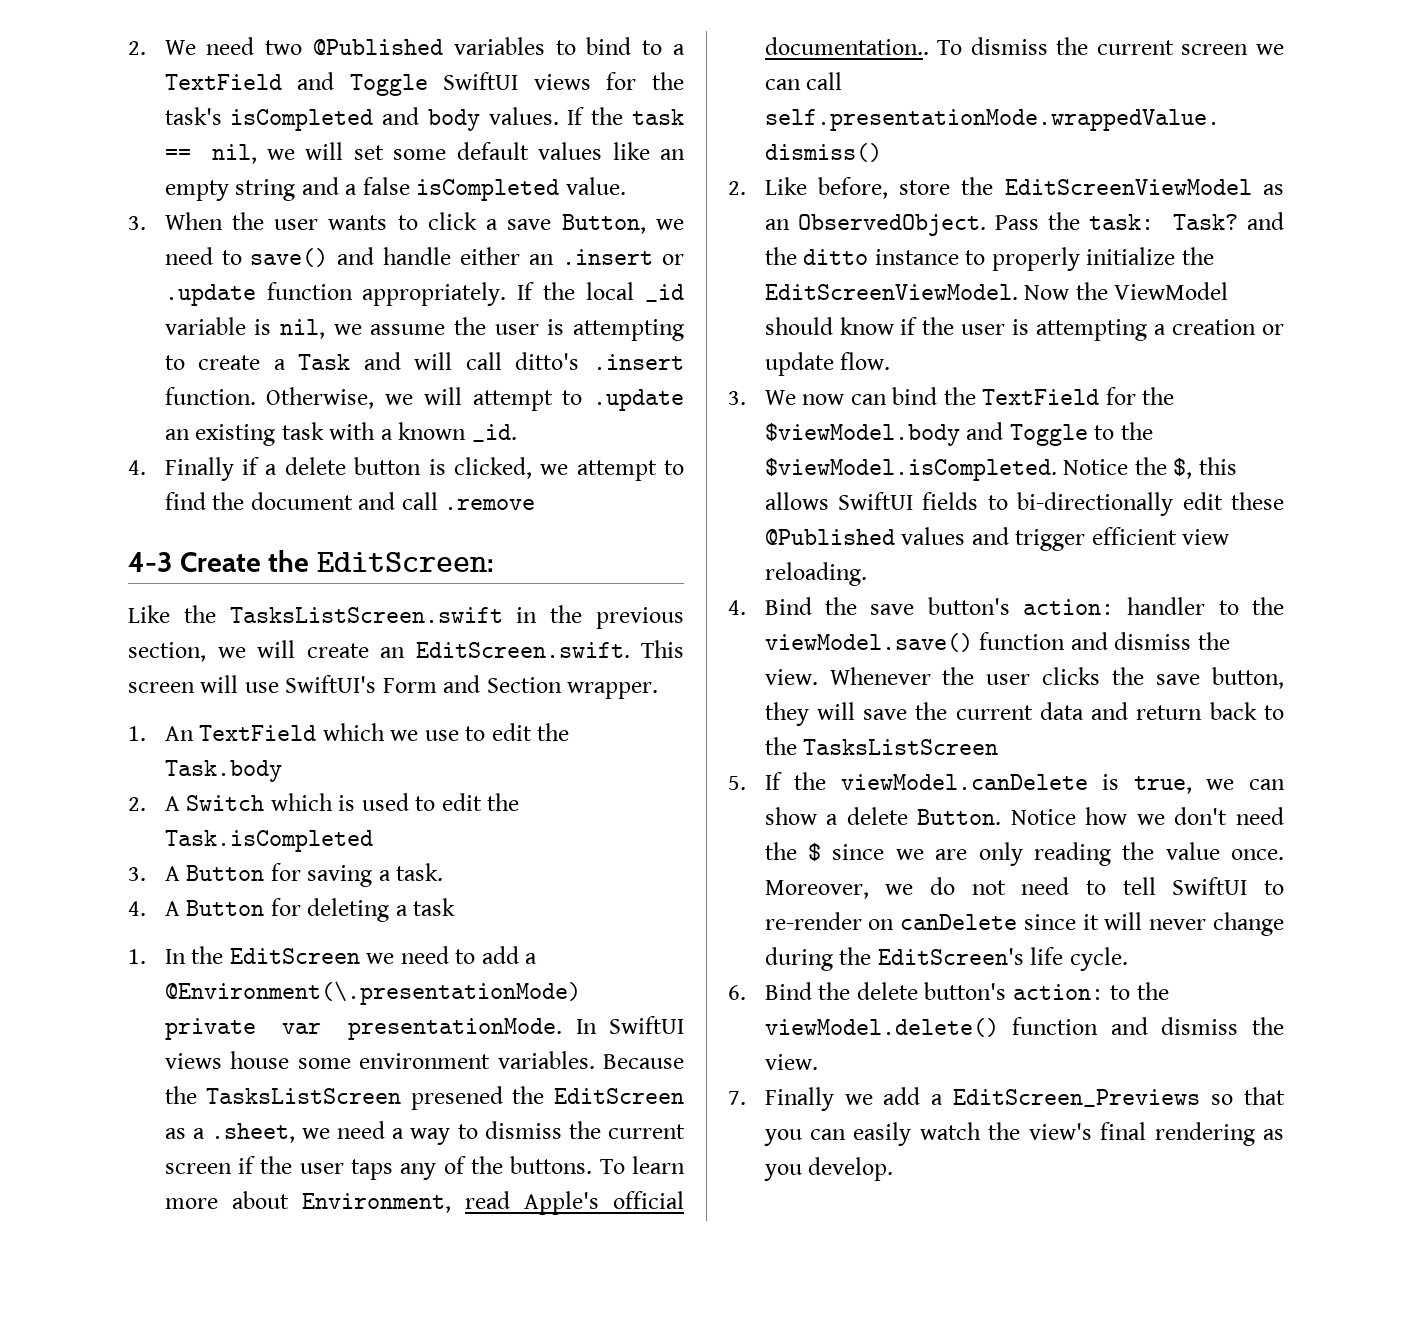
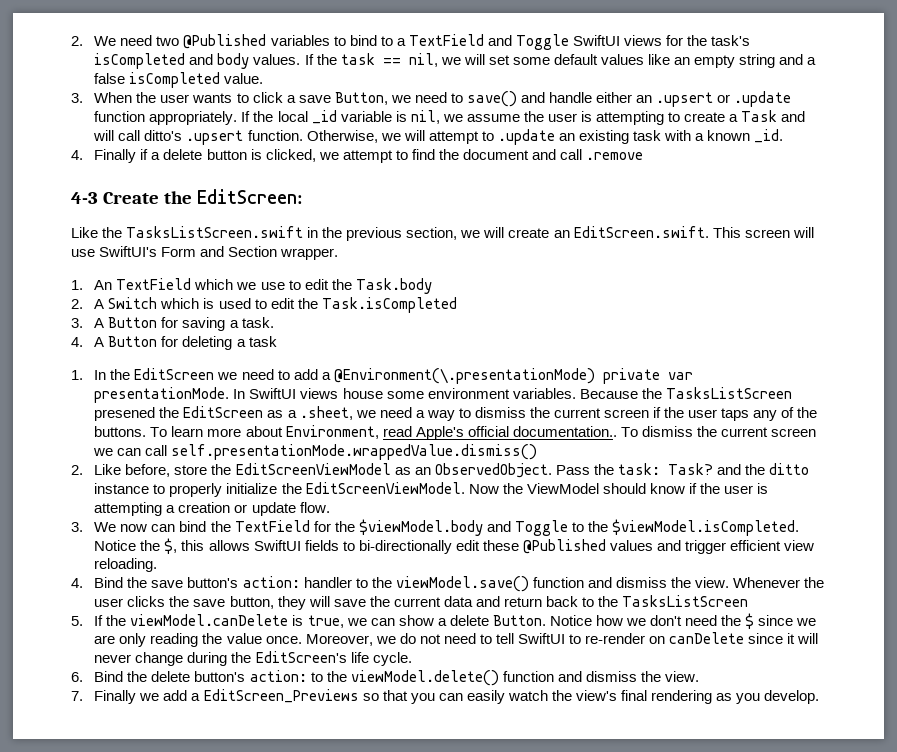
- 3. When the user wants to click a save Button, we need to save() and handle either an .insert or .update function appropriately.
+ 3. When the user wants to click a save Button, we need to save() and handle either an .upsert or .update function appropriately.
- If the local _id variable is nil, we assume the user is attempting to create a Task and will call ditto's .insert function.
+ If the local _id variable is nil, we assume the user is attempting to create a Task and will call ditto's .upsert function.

* * *

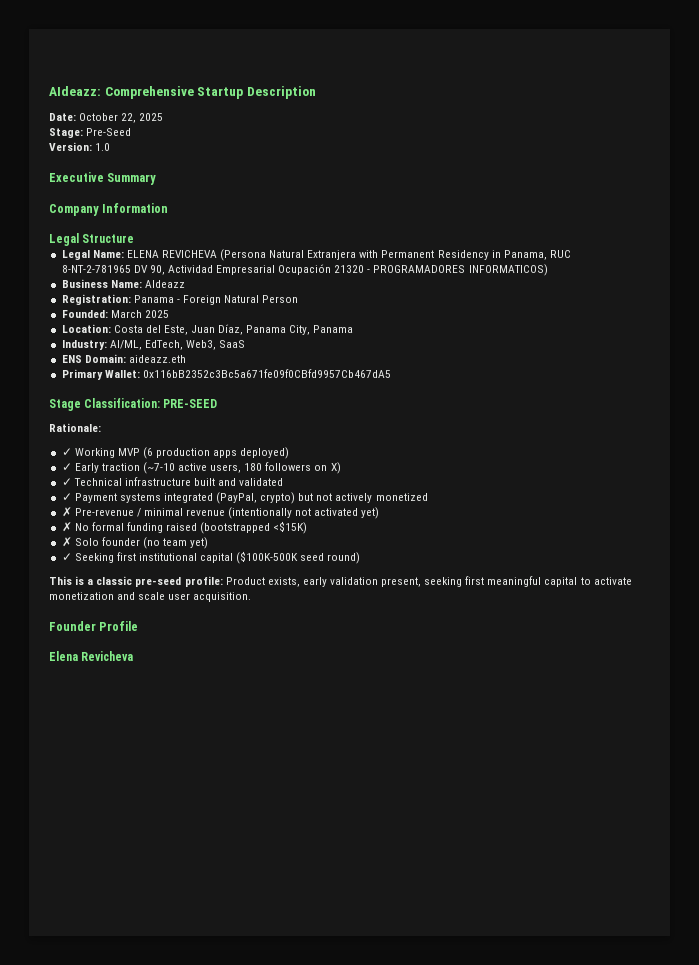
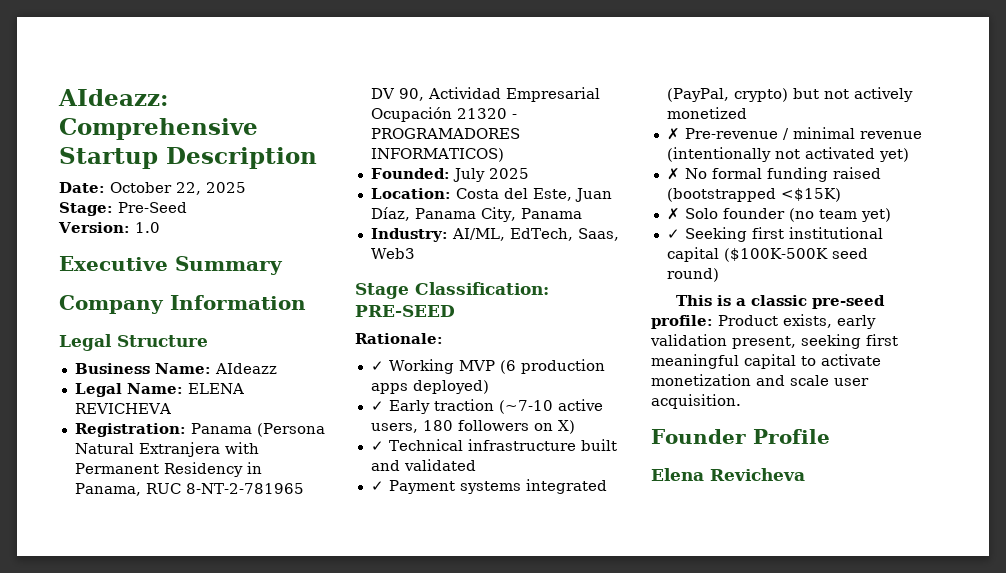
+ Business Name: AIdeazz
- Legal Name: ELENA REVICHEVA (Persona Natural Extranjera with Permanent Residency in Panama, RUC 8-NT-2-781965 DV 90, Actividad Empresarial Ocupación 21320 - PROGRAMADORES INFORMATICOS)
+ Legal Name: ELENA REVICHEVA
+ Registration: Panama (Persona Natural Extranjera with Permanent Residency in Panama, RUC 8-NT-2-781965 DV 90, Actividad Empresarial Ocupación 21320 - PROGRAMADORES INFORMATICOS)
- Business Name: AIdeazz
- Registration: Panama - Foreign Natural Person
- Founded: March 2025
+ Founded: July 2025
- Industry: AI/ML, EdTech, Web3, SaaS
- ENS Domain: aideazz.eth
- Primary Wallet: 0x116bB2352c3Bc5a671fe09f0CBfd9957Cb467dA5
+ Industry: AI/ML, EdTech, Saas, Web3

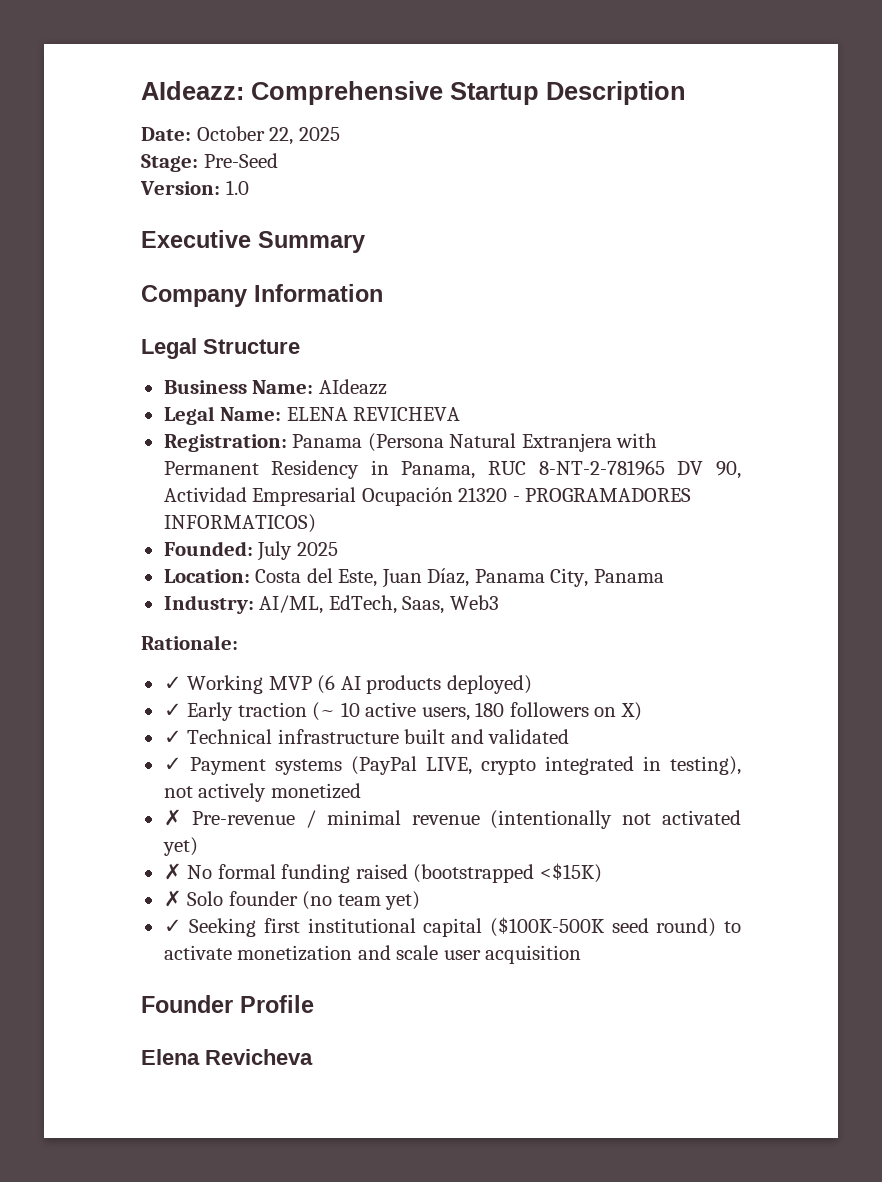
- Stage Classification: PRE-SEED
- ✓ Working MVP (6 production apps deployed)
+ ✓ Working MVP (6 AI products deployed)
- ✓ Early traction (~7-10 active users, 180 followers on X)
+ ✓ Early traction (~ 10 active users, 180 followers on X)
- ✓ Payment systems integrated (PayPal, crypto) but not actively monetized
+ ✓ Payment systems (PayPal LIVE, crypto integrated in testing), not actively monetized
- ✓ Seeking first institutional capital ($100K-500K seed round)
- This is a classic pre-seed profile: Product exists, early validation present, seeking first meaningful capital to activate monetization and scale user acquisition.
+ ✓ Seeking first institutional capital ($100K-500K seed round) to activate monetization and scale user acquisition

* * *

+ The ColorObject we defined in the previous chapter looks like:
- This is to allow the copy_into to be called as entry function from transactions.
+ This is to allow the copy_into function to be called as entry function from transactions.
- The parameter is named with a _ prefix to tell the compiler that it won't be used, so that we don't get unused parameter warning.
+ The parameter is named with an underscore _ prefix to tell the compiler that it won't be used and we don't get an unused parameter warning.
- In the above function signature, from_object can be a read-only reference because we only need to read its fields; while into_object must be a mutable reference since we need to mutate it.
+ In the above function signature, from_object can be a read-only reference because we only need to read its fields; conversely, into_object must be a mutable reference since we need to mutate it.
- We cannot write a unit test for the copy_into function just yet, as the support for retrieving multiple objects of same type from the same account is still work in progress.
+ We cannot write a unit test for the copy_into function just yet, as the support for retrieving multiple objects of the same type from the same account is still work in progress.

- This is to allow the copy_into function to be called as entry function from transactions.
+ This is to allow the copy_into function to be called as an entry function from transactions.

> **What you will do**
Above are the entries. Quote exactly the lines from the one bearing "- 3. When the" through the one bearing "an .upsert or .update function appropriately.".

> **Written answer**
- 3. When the user wants to click a save Button, we need to save() and handle either an .insert or .update function appropriately.
+ 3. When the user wants to click a save Button, we need to save() and handle either an .upsert or .update function appropriately.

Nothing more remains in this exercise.